From: Boris Burkov <boris@bur.io>
To: fdmanana@kernel.org
Cc: linux-btrfs@vger.kernel.org
Subject: Re: [PATCH] btrfs: send: avoid unaligned encoded writes when attempting to clone range
Date: Tue, 15 Nov 2022 13:45:47 -0800 [thread overview]
Message-ID: <Y3QIi+7mn2HD7tfT@zen> (raw)
In-Reply-To: <1eb4a70a884ed958177a5164aadd11f9a1d8ac52.1668529729.git.fdmanana@suse.com>
On Tue, Nov 15, 2022 at 04:29:44PM +0000, fdmanana@kernel.org wrote:
> From: Filipe Manana <fdmanana@suse.com>
>
> When trying to see if we can clone a file range, there are cases where we
> end up sending two write operations in case the inode from the source root
> has an i_size that is not sector size aligned and the length from the
> current offset to its i_size is less than the remaining length we are
> trying to clone.
>
> Issuing two write operations when we could instead issue a single write
> operation is not incorrect. However it is not optimal, specially if the
> extents are compressed and the flag BTRFS_SEND_FLAG_COMPRESSED was passed
> to the send ioctl. In that case we can end up sending an encoded write
> with an offset that is not sector size aligned, which makes the receiver
> fallback to decompressing the data and writing it using regular buffered
> IO (so re-compressing the data in case the fs is mounted with compression
> enabled), because encoded writes fail with -EINVAL when an offset is not
> sector size aligned.
>
> The following example, which triggered a bug in the receiver code for the
> fallback logic of decompressing + regular buffer IO and is fixed by the
> patchset referred in a Link at the bottom of this changelog, is an example
> where we have the non-optimal behaviour due to an unaligned encoded write:
>
> $ cat test.sh
> #!/bin/bash
>
> DEV=/dev/sdj
> MNT=/mnt/sdj
>
> mkfs.btrfs -f $DEV > /dev/null
> mount -o compress $DEV $MNT
>
Nice fix, confirmed that it works for me.
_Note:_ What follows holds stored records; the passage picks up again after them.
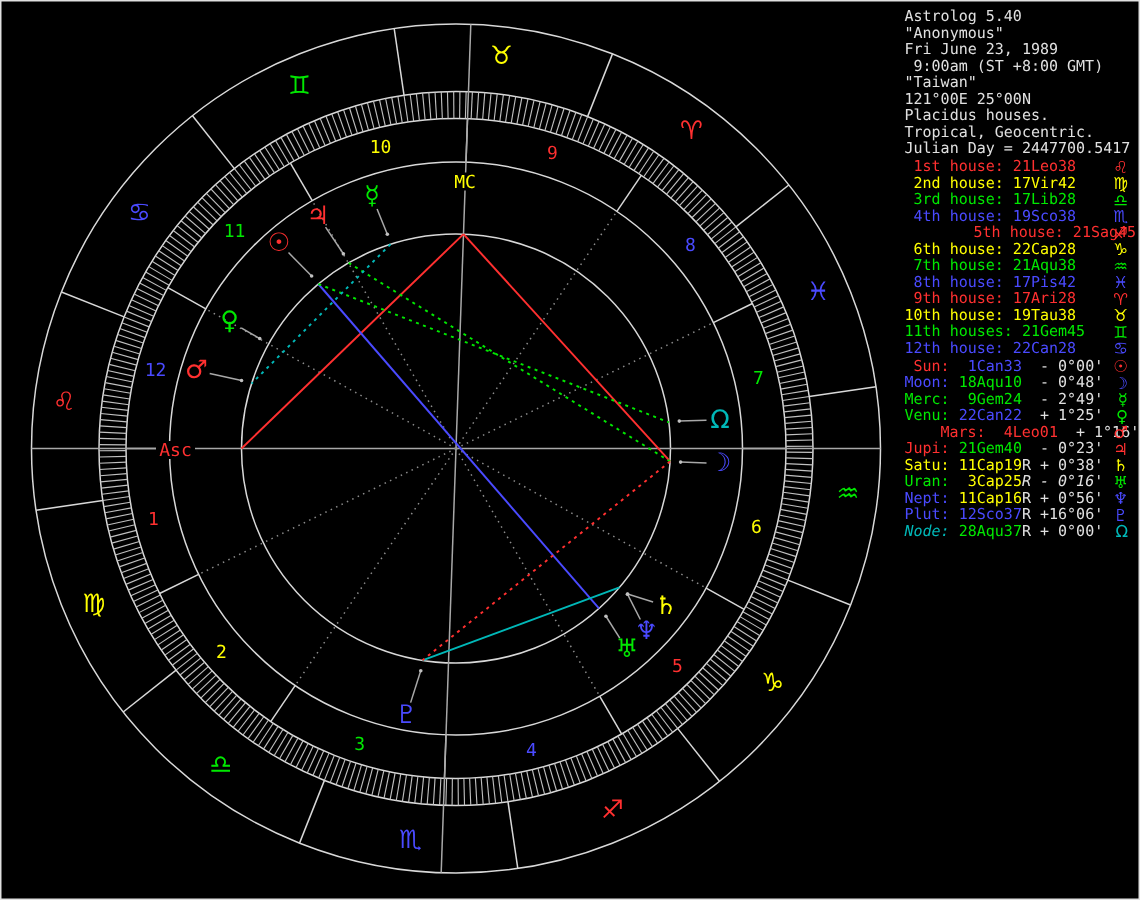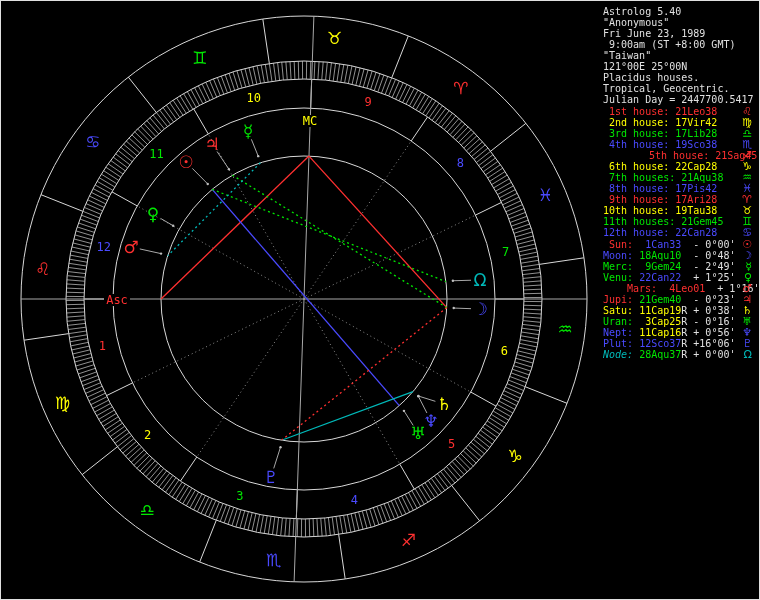--- a/index.html
+++ b/index.html
@@ -527,34 +527,34 @@
       <div class="tline">Tropical, Geocentric.</div>
       <div class="tline">Julian Day = 2447700.5417</div>
     </div>
     <div class="tblock" style="top:105px" id="house-list">
         <div class="row"><span style="color: rgb(255, 48, 48);"> 1st house: 21Leo38</span><span class="g" style="color: rgb(255, 48, 48);">♌</span></div>
         <div class="row"><span style="color: rgb(255, 255, 0);"> 2nd house: 17Vir42</span><span class="g" style="color: rgb(255, 255, 0);">♍</span></div>
         <div class="row"><span style="color: rgb(0, 232, 0);"> 3rd house: 17Lib28</span><span class="g" style="color: rgb(0, 232, 0);">♎</span></div>
         <div class="row"><span style="color: rgb(74, 74, 255);"> 4th house: 19Sco38</span><span class="g" style="color: rgb(74, 74, 255);">♏</span></div>
         <div class="row"><span style="color: rgb(255, 48, 48); margin-left: 40px;"> 5th house: 21Sag45</span><span class="g" style="color: rgb(255, 48, 48);">♐</span></div>
         <div class="row"><span style="color: rgb(255, 255, 0);"> 6th house: 22Cap28</span><span class="g" style="color: rgb(255, 255, 0);">♑</span></div>
-        <div class="row"><span style="color: rgb(0, 232, 0);"> 7th houses: 21Aqu38</span><span class="g" style="color: rgb(0, 232, 0);">♒</span></div>
+        <div class="row"><span style="color: rgb(0, 232, 0);"> 7th house: 21Aqu38</span><span class="g" style="color: rgb(0, 232, 0);">♒</span></div>
         <div class="row"><span style="color: rgb(74, 74, 255);"> 8th house: 17Pis42</span><span class="g" style="color: rgb(74, 74, 255);">♓</span></div>
         <div class="row"><span style="color: rgb(255, 48, 48);"> 9th house: 17Ari28</span><span class="g" style="color: rgb(255, 48, 48);">♈</span></div>
         <div class="row"><span style="color: rgb(255, 255, 0); text-align: center;">10th house: 19Tau38</span><span class="g" style="color: rgb(255, 255, 0);">♉</span></div>
         <div class="row"><span style="color: rgb(0, 232, 0);">11th houses: 21Gem45</span><span class="g" style="color: rgb(0, 232, 0);">♊</span></div>
         <div class="row"><span style="color: rgb(74, 74, 255);">12th house: 22Can28</span><span class="g" style="color: rgb(74, 74, 255);">♋</span></div>
       </div>
     <div class="tblock" style="top:238px" id="planet-list">
         <div class="row"><span style="color: rgb(255, 48, 48);"> Sun:</span><span style="color: rgb(74, 74, 255);">  1Can33</span><span style="color: rgb(224, 224, 224);">  - 0°00'</span><span class="g" style="color: rgb(255, 48, 48);">☉</span></div>
         <div class="row"><span style="color: rgb(74, 74, 255);">Moon:</span><span style="color: rgb(0, 232, 0);"> 18Aqu10</span><span style="color: rgb(224, 224, 224);">  - 0°48'</span><span class="g" style="color: rgb(74, 74, 255);">☽</span></div>
         <div class="row"><span style="color: rgb(0, 232, 0);">Merc:</span><span style="color: rgb(0, 232, 0);">  9Gem24</span><span style="color: rgb(224, 224, 224);">  - 2°49'</span><span class="g" style="color: rgb(0, 232, 0);">☿</span></div>
         <div class="row"><span style="color: rgb(0, 232, 0);">Venu:</span><span style="color: rgb(74, 74, 255);"> 22Can22</span><span style="color: rgb(224, 224, 224);">  + 1°25'</span><span class="g" style="color: rgb(0, 232, 0);">♀</span></div>
         <div class="row"><span style="color: rgb(255, 48, 48); padding-left: 24px;">Mars:</span><span style="color: rgb(255, 48, 48);">  4Leo01</span><span style="color: rgb(224, 224, 224);">  + 1°16'</span><span class="g" style="color: rgb(255, 48, 48);">♂</span></div>
         <div class="row"><span style="color: rgb(255, 48, 48);">Jupi:</span><span style="color: rgb(0, 232, 0);"> 21Gem40</span><span style="color: rgb(224, 224, 224);">  - 0°23'</span><span class="g" style="color: rgb(255, 48, 48);">♃</span></div>
         <div class="row"><span style="color: rgb(255, 255, 0);">Satu:</span><span style="color: rgb(255, 255, 0);"> 11Cap19</span><span style="color: rgb(224, 224, 224);">R + 0°38'</span><span class="g" style="color: rgb(255, 255, 0);">♄</span></div>
-        <div class="row"><span style="color: rgb(0, 232, 0);">Uran:</span><span style="color: rgb(255, 255, 0);">  3Cap25</span><span style="color: rgb(224, 224, 224);">R - 0°16'</span><span class="g" style="color: rgb(0, 232, 0);">♅</span></div>
+        <div class="row"><span style="color: rgb(0, 232, 0);">Uran:</span><span style="color: rgb(255, 255, 0);">  3Cap25</span><span style="color: rgb(224, 224, 224); font-style: italic;">R - 0°16'</span><span class="g" style="color: rgb(0, 232, 0);">♅</span></div>
         <div class="row"><span style="color: rgb(74, 74, 255);">Nept:</span><span style="color: rgb(255, 255, 0);"> 11Cap16</span><span style="color: rgb(224, 224, 224);">R + 0°56'</span><span class="g" style="color: rgb(74, 74, 255);">♆</span></div>
         <div class="row"><span style="color: rgb(74, 74, 255);">Plut:</span><span style="color: rgb(74, 74, 255);"> 12Sco37</span><span style="color: rgb(224, 224, 224);">R +16°06'</span><span class="g" style="color: rgb(74, 74, 255);">♇</span></div>
         <div class="row"><span style="color: rgb(0, 184, 184); font-style: italic;">Node:</span><span style="color: rgb(0, 232, 0);"> 28Aqu37</span><span style="color: rgb(224, 224, 224);">R + 0°00'</span><span class="g" style="color: rgb(0, 184, 184);">Ω</span></div>
       </div>
   </div>
 </div>
 
 </body></html>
FWIW, I was curious if this fix would result in the "opposite" problem
if you reflinked less than the full file and needed to finish the loop
to get the next big chunk to be aligned. But reflink fails if the end
is not aligned, so every variant I tried with foo size = 32K and reflink
reflink size <32K worked in a good, predictable way resulting in encoded
writes and such.
Would it make sense to add reflink + send/recv tests like this test.sh
to fstests? I can do it if you like the idea but don't have time.
> # File foo has a size of 33K, not aligned to the sector size.
> xfs_io -f -c "pwrite -S 0xab 0 33K" $MNT/foo
>
> xfs_io -f -c "pwrite -S 0xcd 0 64K" $MNT/bar
>
> # Now clone the first 32K of file bar into foo at offset 0.
> xfs_io -c "reflink $MNT/bar 0 0 32K" $MNT/foo
>
> # Snapshot the default subvolume and create a full send stream (v2).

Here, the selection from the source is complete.